**Information:**

%%

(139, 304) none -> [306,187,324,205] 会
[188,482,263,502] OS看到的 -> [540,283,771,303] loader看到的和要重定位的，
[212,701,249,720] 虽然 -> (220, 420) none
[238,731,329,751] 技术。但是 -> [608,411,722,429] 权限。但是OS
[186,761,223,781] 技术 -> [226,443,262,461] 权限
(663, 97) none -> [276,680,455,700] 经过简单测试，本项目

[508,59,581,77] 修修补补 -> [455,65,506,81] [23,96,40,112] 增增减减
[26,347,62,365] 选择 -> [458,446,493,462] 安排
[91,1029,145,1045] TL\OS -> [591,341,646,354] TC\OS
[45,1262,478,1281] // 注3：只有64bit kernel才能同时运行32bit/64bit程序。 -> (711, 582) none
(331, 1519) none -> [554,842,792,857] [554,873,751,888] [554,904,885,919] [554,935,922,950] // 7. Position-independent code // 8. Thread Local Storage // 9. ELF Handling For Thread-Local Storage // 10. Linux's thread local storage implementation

%%

**Action item:** Your output should consist only of the lines from the one containing "[186,761,223,781] 技术 -> [226,443,262,461] 权限" to the end of the records above, each retyped exactly.

**Result of the task:**
[186,761,223,781] 技术 -> [226,443,262,461] 权限
(663, 97) none -> [276,680,455,700] 经过简单测试，本项目

[508,59,581,77] 修修补补 -> [455,65,506,81] [23,96,40,112] 增增减减
[26,347,62,365] 选择 -> [458,446,493,462] 安排
[91,1029,145,1045] TL\OS -> [591,341,646,354] TC\OS
[45,1262,478,1281] // 注3：只有64bit kernel才能同时运行32bit/64bit程序。 -> (711, 582) none
(331, 1519) none -> [554,842,792,857] [554,873,751,888] [554,904,885,919] [554,935,922,950] // 7. Position-independent code // 8. Thread Local Storage // 9. ELF Handling For Thread-Local Storage // 10. Linux's thread local storage implementation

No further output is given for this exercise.